I've been trying to do this to no avail!
Thanks
Although this is a really old question with many answers, but you can do it without the use of external tools like sed or awk (hence platform-independent). You can "simply" do it with gnuplot (even with the version at that time of OP's question: gnuplot 4.4.0, March 2010).
However, from your example data and description it is not clear whether the value of interest
is strictly in the 12th column or
is always in the last column or
could be in any column but always trailed with pts
For all 3 cases there are gnuplot-only (hence platform-independent) solutions.
Assumption is that column separator is space.
ad 1. The simplest solution: with u 1:12, gnuplot will simply ignore non-numerical and column values, e.g. like 45pts will be interpreted as 45.

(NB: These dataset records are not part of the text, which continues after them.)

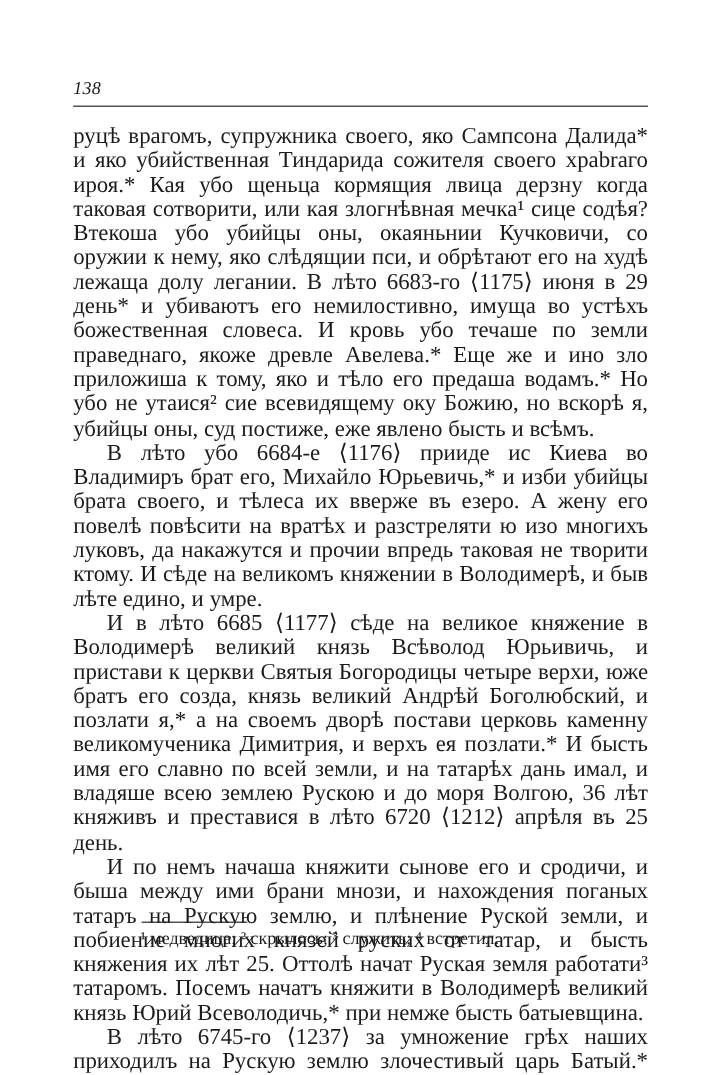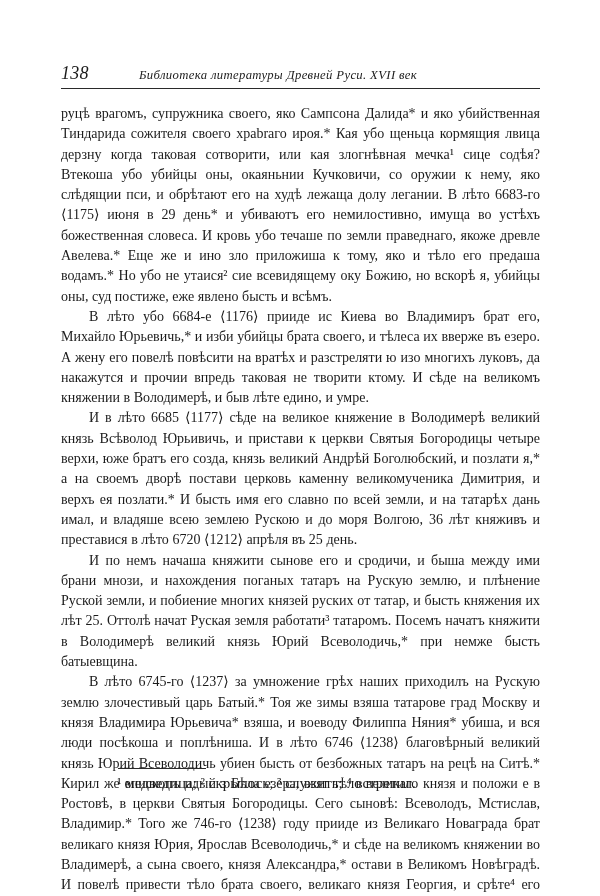"138" .folio { font-size: 18px -> 15px }
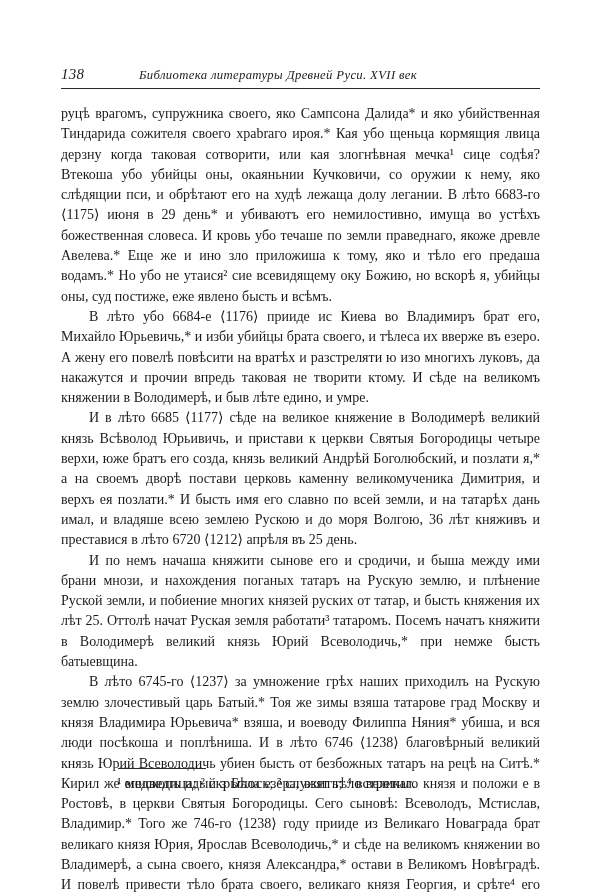"Библиотека литературы Древней Руси. XVII" span.head-title { html: <span>Библиотека литературы Древней Руси. XVII век</span> -> none }
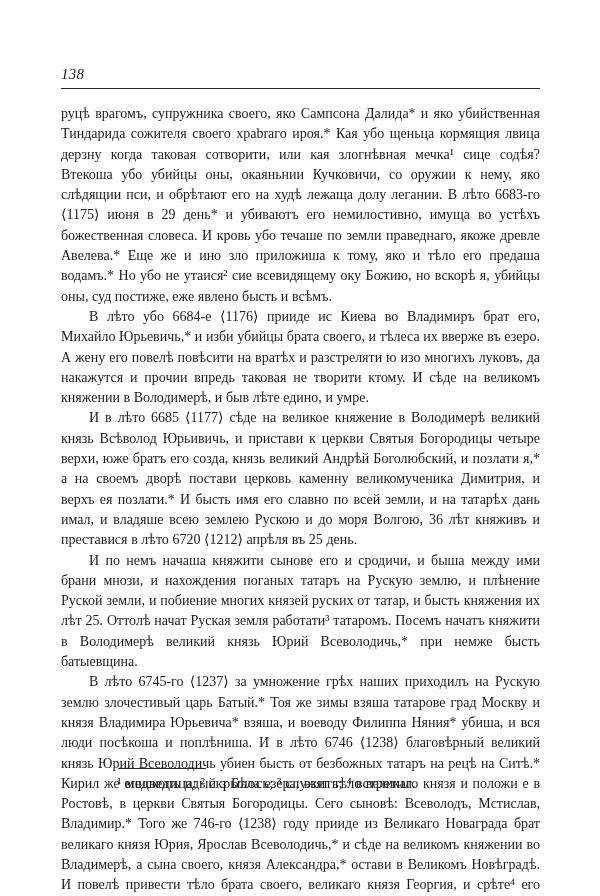"руцѣ врагомъ, супружника своего, яко" .para { font-size: 14px -> 19px }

ad 2. and 3. If you extract the last column as string, gnuplot will fail and stop if you want to convert a non-numerical value via real() into a floating point number. Hence, you have to test yourself via your own function isNumber() if the column value at least starts with a number and hence can be converted by real(). In case the string is not a number you could set the value to 1/0 or NaN. However, in earlier gnuplot versions the line of a lines(points) plot will be interrupted.
Whereas in newer gnuplot versions (>=4.6.0) you could set the value to NaN and avoid interruptions via set datafile missing NaN which, however, is not available in gnuplot 4.4.
Furthermore, in gnuplot 4.4 NaN is simply set to 0.0 (GPVAL_NAN = 0.0).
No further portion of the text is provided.